The most confusing part was converting a record to json to send to our script. I borrowed some code from a newrelic project for this.
Deploying a plugin
With our plugin now written, we can deploy it to our server. I have a simple Makefile in the project repository.
# plugins.conf
[PLUGINS]
Path /path/to/out_exec.so
# main config
[SERVICE]
plugins_file /path/to/plugins.conf
[INPUT]
Name dummy
[OUTPUT]
Name exec_out
Match nginx.*
Command python3 /path/to/script.py
We can then work on our script to process our logs.
import argparse
import json
import sys
from fluent.sender import FluentSender
# Not entirely necessary, but creating an argument parser
# lets us handle things in a more consistent way and makes our later code easier.

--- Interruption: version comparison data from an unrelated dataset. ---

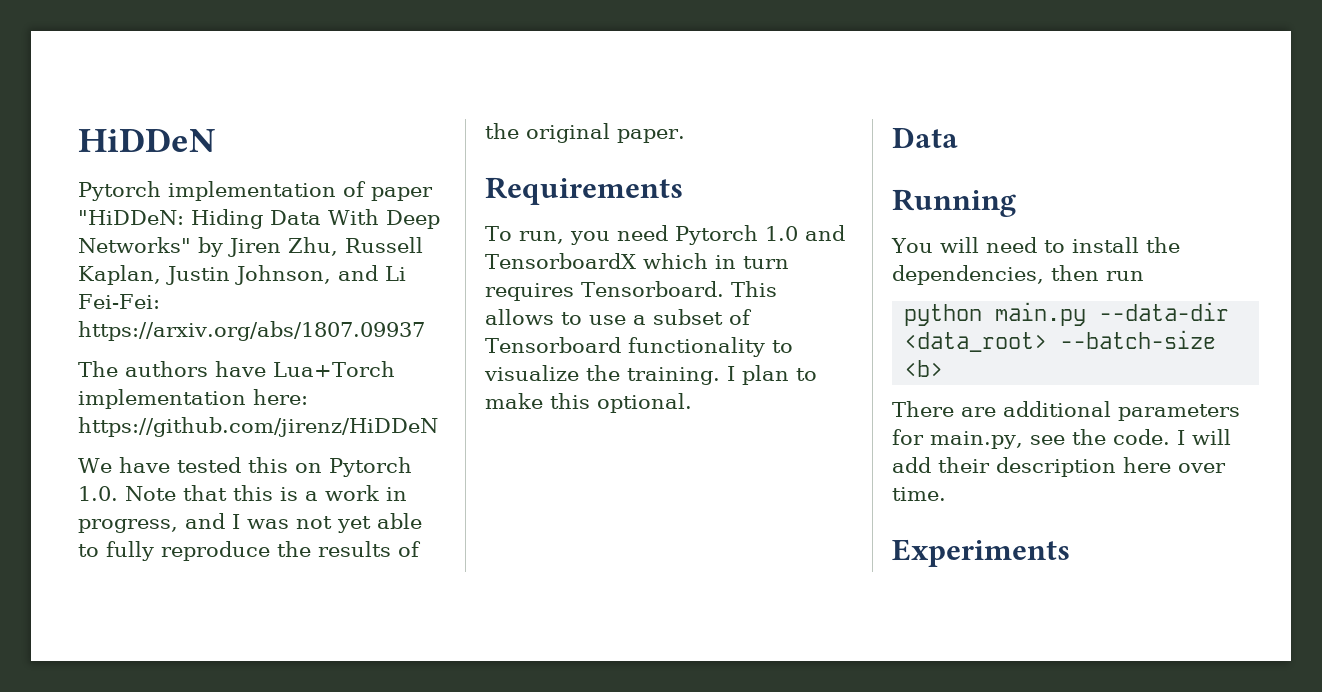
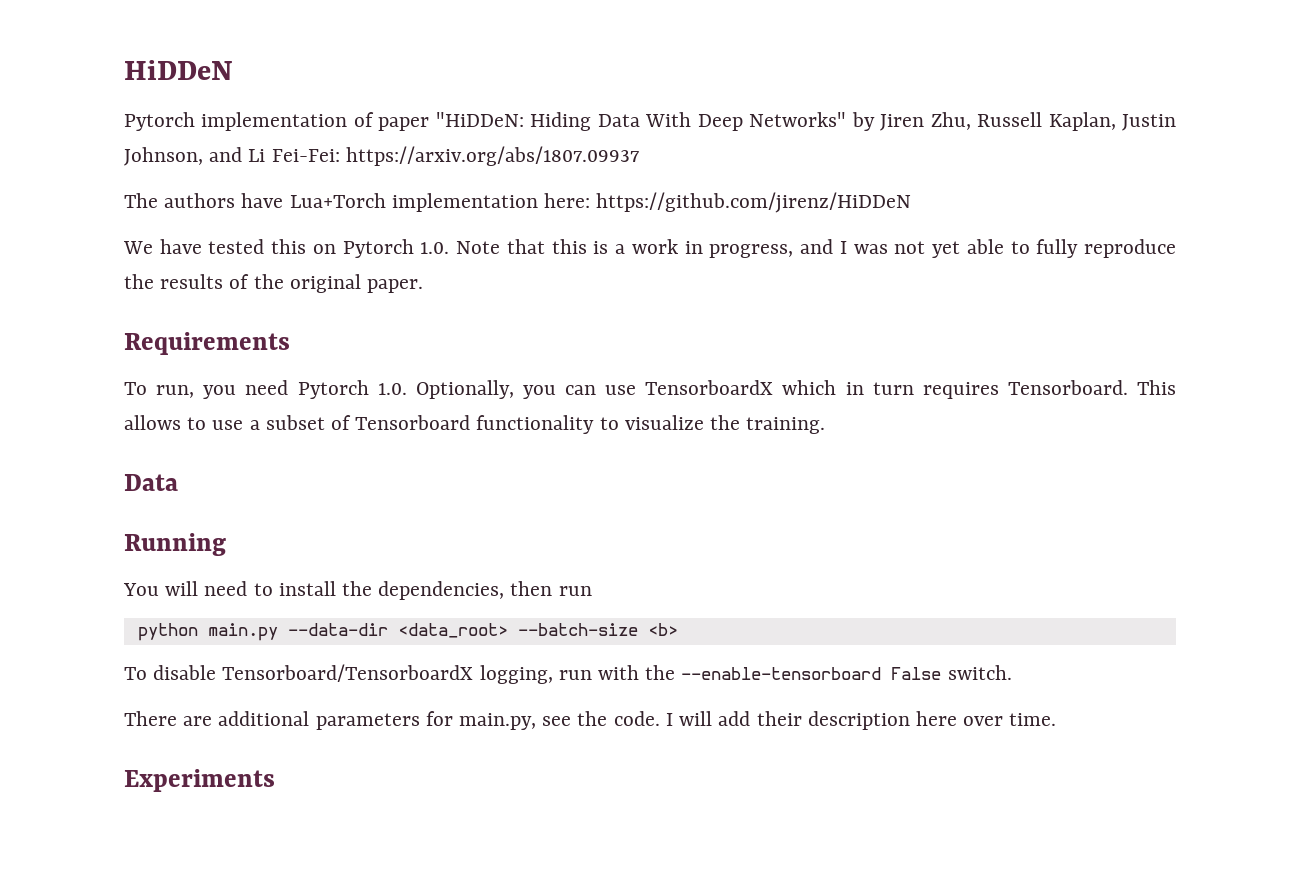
[764,225,845,241] 1.0 and -> [377,380,637,399] 1.0. Optionally, you can use
[727,365,817,385] [485,393,692,413] I plan to make this optional. -> (826, 425) none
(944, 368) none -> [124,664,1012,684] // To disable Tensorboard/TensorboardX logging, run with the --enable-tensorboard False switch.

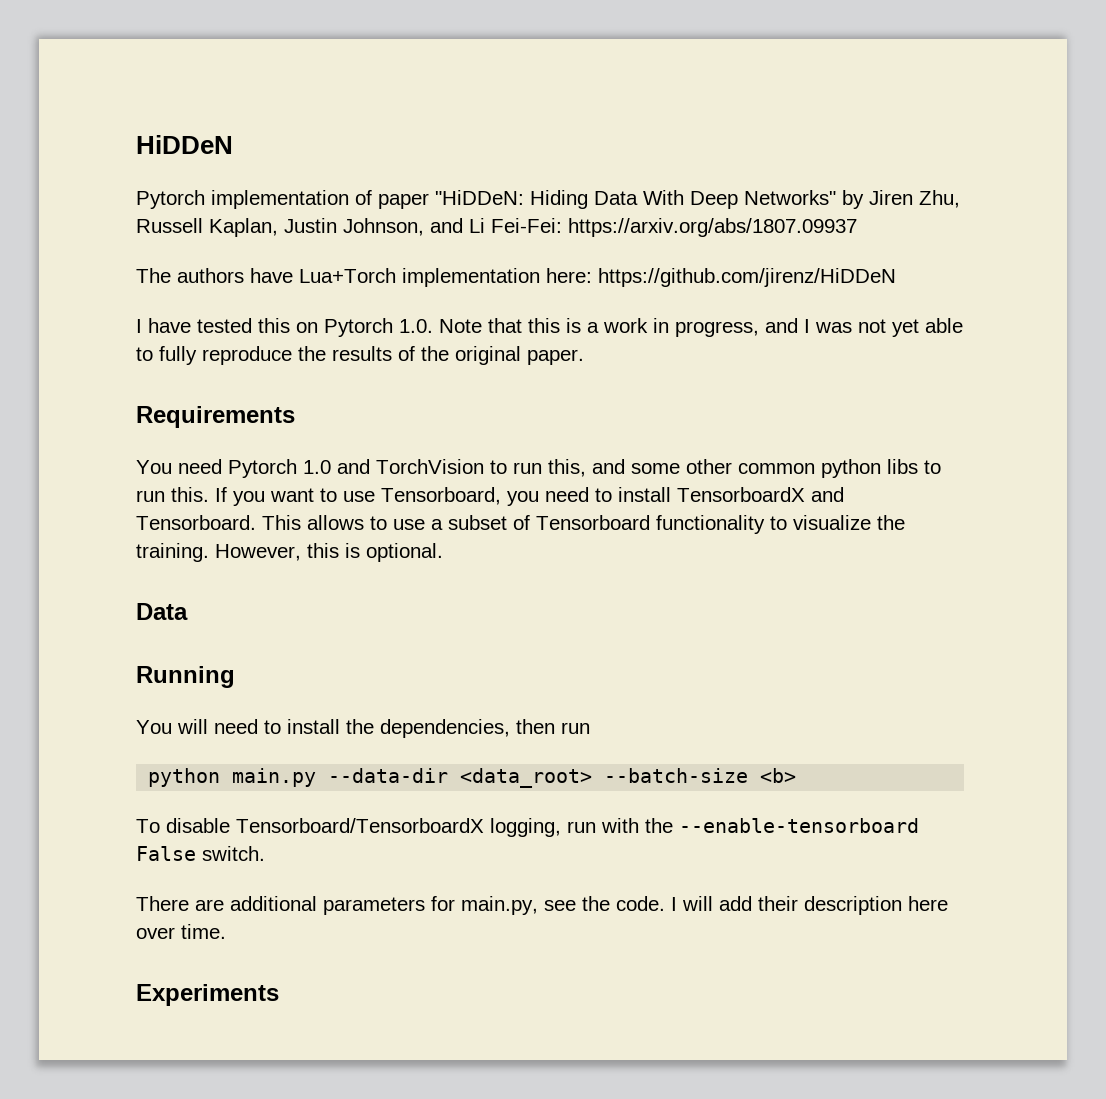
[123,241,153,254] We -> [136,319,142,333] I
[124,380,999,399] To run, you need Pytorch 1.0. Optionally, you can use TensorboardX which in turn requires -> [136,459,941,478] [136,487,844,506] You need Pytorch 1.0 and TorchVision to run this, and some other common python libs to run this. If you want to use Tensorboard, you need to install TensorboardX and
(826, 425) none -> [215,543,443,562] However, this is optional.

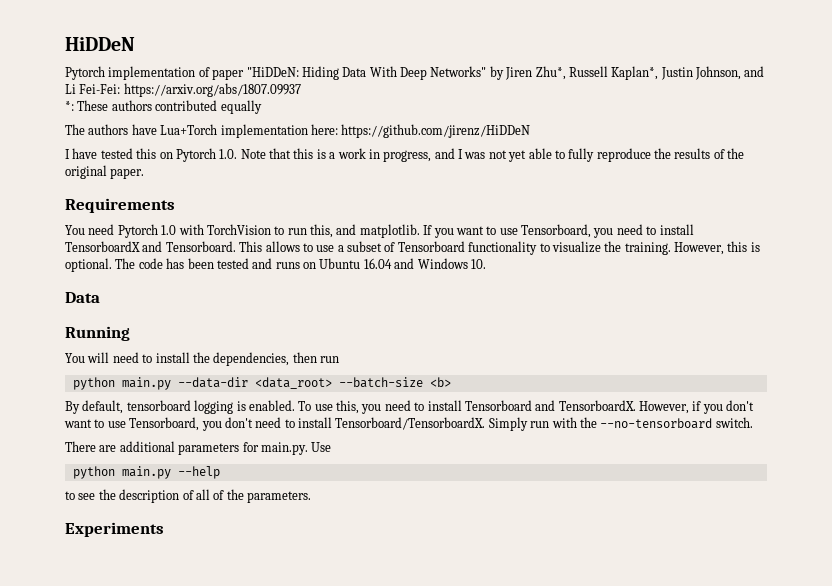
[919,190,960,208] [136,218,278,237] Zhu, Russell Kaplan, -> [535,66,659,80] Zhu*, Russell Kaplan*,
(857, 227) none -> [65,100,262,114] // *: These authors contributed equally
[337,459,370,474] and -> [178,224,204,235] with
[631,459,941,478] [136,487,209,502] some other common python libs to run this. -> [359,224,420,238] matplotlib.
(443, 552) none -> [115,258,486,269] The code has been tested and runs on Ubuntu 16.04 and Windows 10.
[136,818,561,837] To disable Tensorboard/TensorboardX logging, -> [65,400,755,414] [64,417,528,431] By default, tensorboard logging is enabled. To use this, you need to install Tensorboard and TensorboardX. However, if you don't want to use Tensorboard, you don't need to install Tensorboard/TensorboardX. Simply
[679,818,919,833] [136,846,196,861] --enable-tensorboard False -> [600,418,713,429] --no-tensorboard
[461,896,948,915] [136,924,226,939] main.py, see the code. I will add their description here over time. -> [260,442,332,455] [72,466,220,479] [65,489,311,503] main.py. Use // python main.py --help // to see the description of all of the parameters.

parser = argparse.ArgumentParser()
parser.add_argument(
"infile",
type=argparse.FileType("r"),
default=sys.stdin,
nargs="?",
)
args = parser.parse_args()
# Create a sender for us to return processed data back to fluent-bit
sender = FluentSender(tag='sematext')
# Next we loop through each line in our input file
for line in args.infile:
# Try to decode it as json
try:
data = json.loads(line)
# or skip malformed lines
except json.JSONDecodeError:
logger.error("Error decoding: %s", line)
continue
# Now we have a data object that we can continue processing or send back to td-agent
sender.emit(label="nginx", data=data)
Simple query analysis
There were a few simple checks I wanted to do on incoming logs.
- First was a simple check to separate out static files from other document/content files.
- Second was a simple check for any suspicious queries. These will likely get further processed in the future.
import re
from urllib.parse import urlsplit
STATIC = re.compile("^/(images|static|css|js|favicon)")
SUSPICIOUS = re.compile("(wp-login|wp-includes|wp-admin|wp-content|\.php$)")
# path/query parsing
uri = urlsplit(data.pop("uri"))
data["path"] = uri.path
data["query"] = uri.query
data["is_static"] = STATIC.search(uri.path) is not None
data["is_suspicious"] = SUSPICIOUS.search(uri.path) is not None
Investigating browsers and bots
# https://github.com/thinkwelltwd/device_detector#usage
from device_detector import DeviceDetector
device = DeviceDetector(data["ua"]).parse()
data["is_bot"] = device.is_bot()
if data["is_bot"]:
data["agent"] = {
"browser": device.all_details["bot"]["name"],
"device": device.all_details["bot"]["category"],
}
else:
data["agent"] = {
"browser": device.preferred_client_name(),
"os": device.os_name(),
"device": device.device_brand(),
}
This is mostly copy/paste from my previous post, but I wanted to get some basic stats on the types of agents querying my site. I would like to find a library that is updated more consistently or has an easier way to pass some additional matchers for agents.
Future Improvements
My quick prototype is generally working great and I am glad it was not as much work as I feared. I still do not enjoy writing Go very much, but my plugin will need some more work to avoid some of my environment assumptions and cover more of the functionality of the original exec_out plugin.